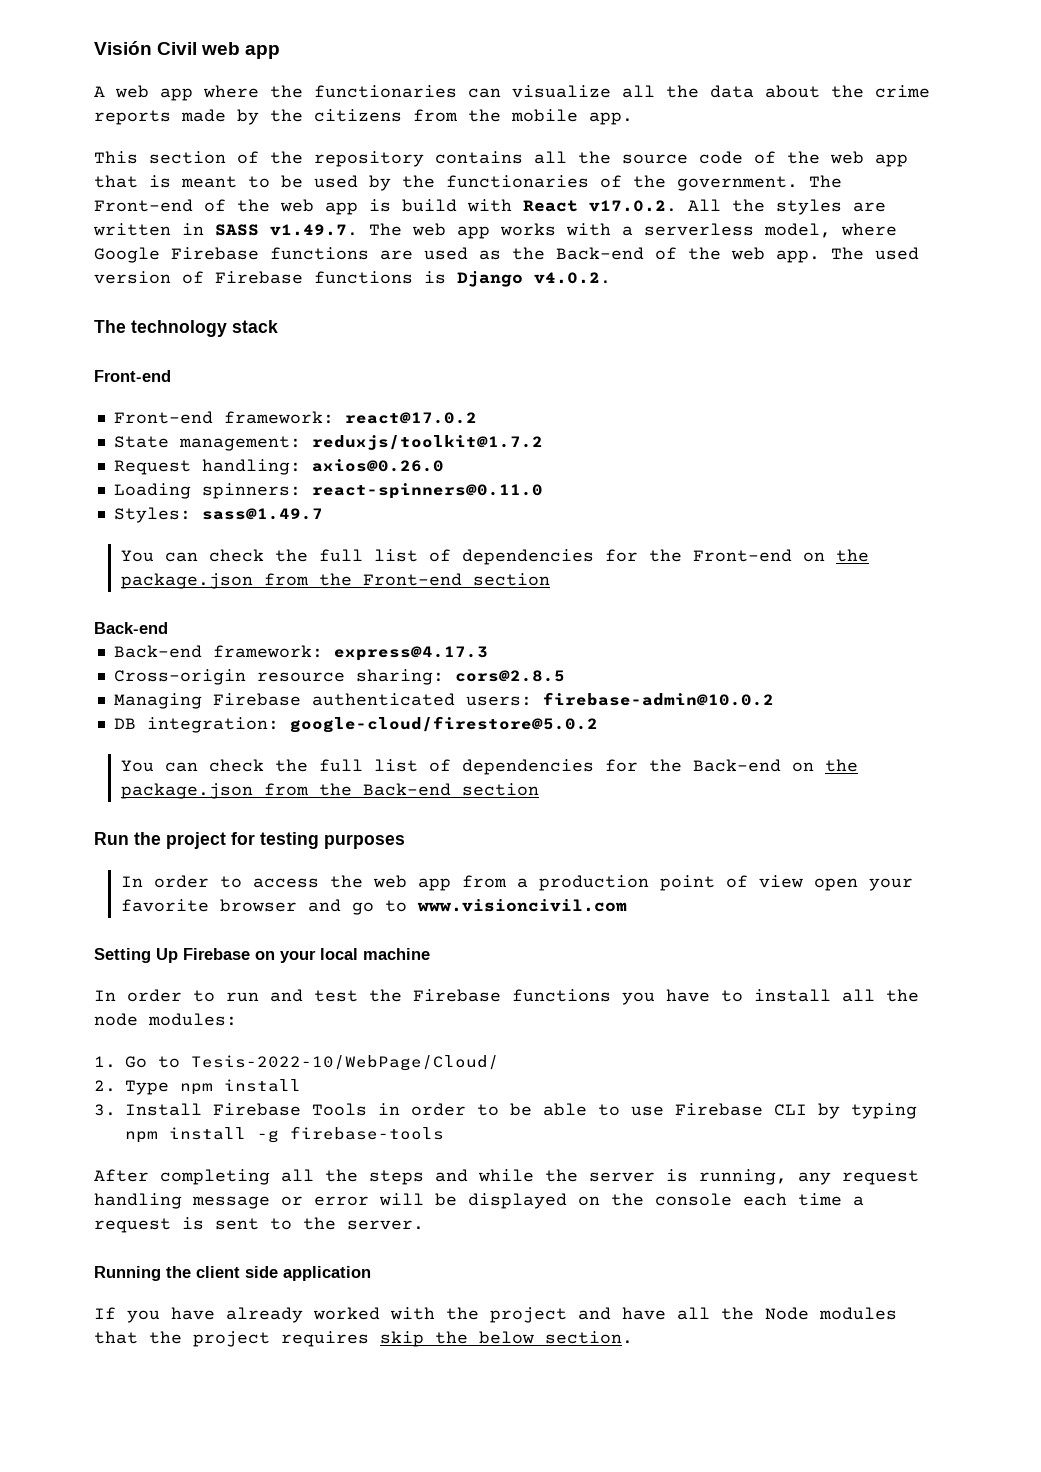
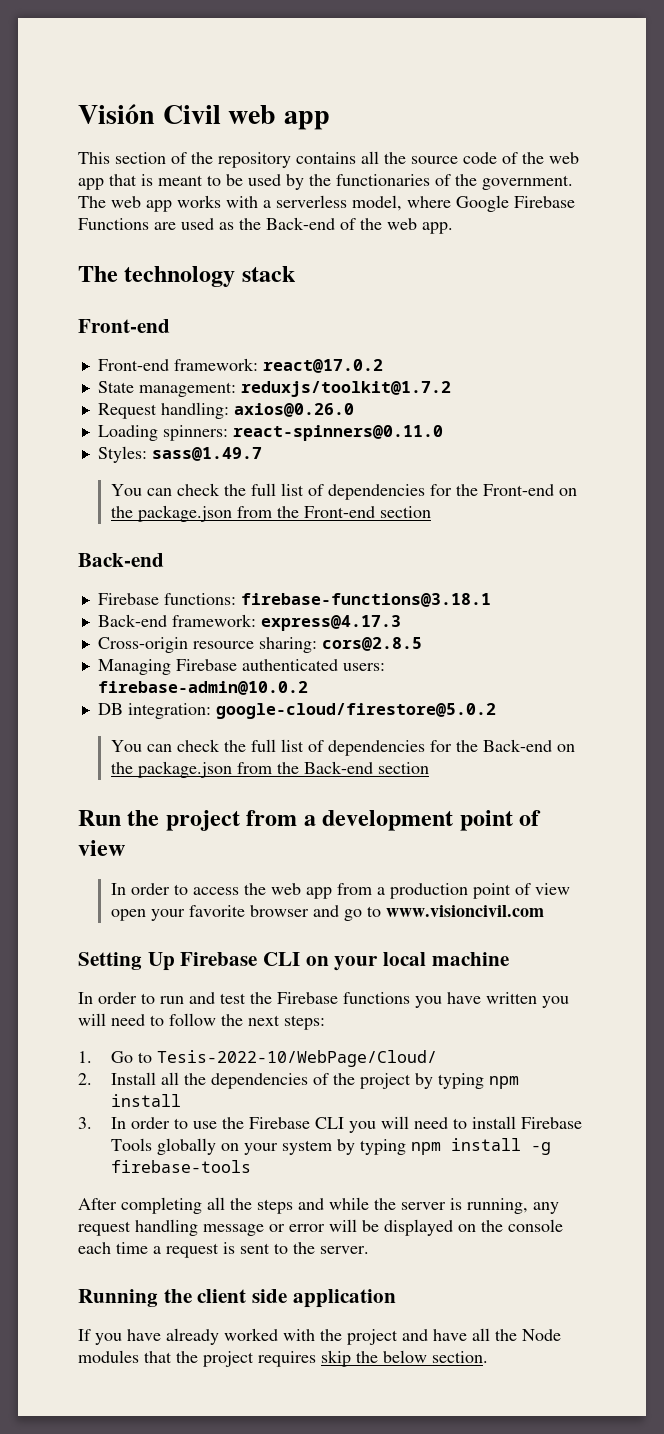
[94,85,930,101] [94,109,633,125] // A web app where the functionaries can visualize all the data about the crime reports made by the citizens from the mobile app. -> (330, 120) none
[94,199,886,215] [93,223,402,236] Front-end of the web app is build with React v17.0.2. All the styles are written in SASS v1.49.7. The -> (106, 202) none
[270,247,369,260] functions -> [78,218,149,230] Functions
[831,247,919,260] [94,271,611,287] The used version of Firebase functions is Django v4.0.2. -> (453, 228) none
(168, 628) none -> [97,593,491,607] // Firebase functions: firebase-functions@3.18.1
[231,832,405,849] for testing purposes -> [246,810,542,831] [78,840,125,856] from a development point of view
(250, 954) none -> [263,952,301,966] CLI
[721,989,919,1002] [94,1013,237,1026] to install all the node modules: -> [486,992,569,1008] [78,1013,325,1030] written you will need to follow the next steps:
[125,1079,301,1095] [94,1103,807,1116] Type npm install // 3. Install Firebase Tools in order to be able to use Firebase CLI -> [110,1072,519,1089] [110,1094,181,1107] [78,1116,582,1133] [110,1138,332,1155] Install all the dependencies of the project by typing npm install // 3. In order to use the Firebase CLI you will need to install Firebase Tools globally on your system

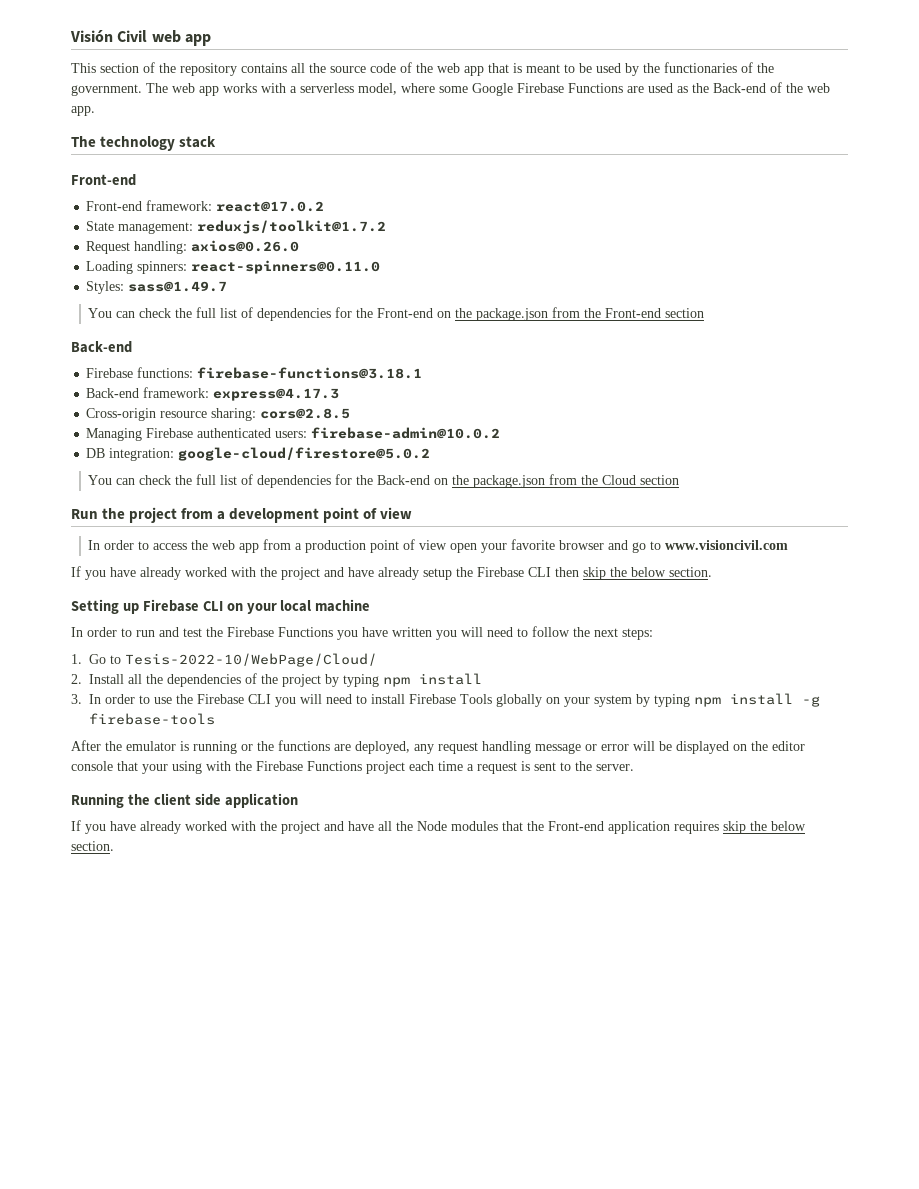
(451, 202) none -> [439,86,468,93] some
[303,761,373,774] Back-end -> [602,475,637,485] Cloud
(544, 911) none -> [71,566,712,580] // If you have already worked with the project and have already setup the Firebase CLI then skip the below section.
[147,952,175,971] Up -> [122,603,139,614] up
[343,992,410,1004] functions -> [278,627,333,637] Functions
[121,1197,528,1214] completing all the steps and while the server is running, -> [105,740,410,754] the emulator is running or the functions are deployed,
[508,1219,563,1232] console -> [772,741,805,751] [71,761,405,774] editor console that your using with the Firebase Functions project
[203,1351,254,1367] project -> [548,821,670,834] Front-end application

● What is required
Without altering anything, output all the lines above but none of the images.

● Your solution
[94,85,930,101] [94,109,633,125] // A web app where the functionaries can visualize all the data about the crime reports made by the citizens from the mobile app. -> (330, 120) none
[94,199,886,215] [93,223,402,236] Front-end of the web app is build with React v17.0.2. All the styles are written in SASS v1.49.7. The -> (106, 202) none
[270,247,369,260] functions -> [78,218,149,230] Functions
[831,247,919,260] [94,271,611,287] The used version of Firebase functions is Django v4.0.2. -> (453, 228) none
(168, 628) none -> [97,593,491,607] // Firebase functions: firebase-functions@3.18.1
[231,832,405,849] for testing purposes -> [246,810,542,831] [78,840,125,856] from a development point of view
(250, 954) none -> [263,952,301,966] CLI
[721,989,919,1002] [94,1013,237,1026] to install all the node modules: -> [486,992,569,1008] [78,1013,325,1030] written you will need to follow the next steps:
[125,1079,301,1095] [94,1103,807,1116] Type npm install // 3. Install Firebase Tools in order to be able to use Firebase CLI -> [110,1072,519,1089] [110,1094,181,1107] [78,1116,582,1133] [110,1138,332,1155] Install all the dependencies of the project by typing npm install // 3. In order to use the Firebase CLI you will need to install Firebase Tools globally on your system

(451, 202) none -> [439,86,468,93] some
[303,761,373,774] Back-end -> [602,475,637,485] Cloud
(544, 911) none -> [71,566,712,580] // If you have already worked with the project and have already setup the Firebase CLI then skip the below section.
[147,952,175,971] Up -> [122,603,139,614] up
[343,992,410,1004] functions -> [278,627,333,637] Functions
[121,1197,528,1214] completing all the steps and while the server is running, -> [105,740,410,754] the emulator is running or the functions are deployed,
[508,1219,563,1232] console -> [772,741,805,751] [71,761,405,774] editor console that your using with the Firebase Functions project
[203,1351,254,1367] project -> [548,821,670,834] Front-end application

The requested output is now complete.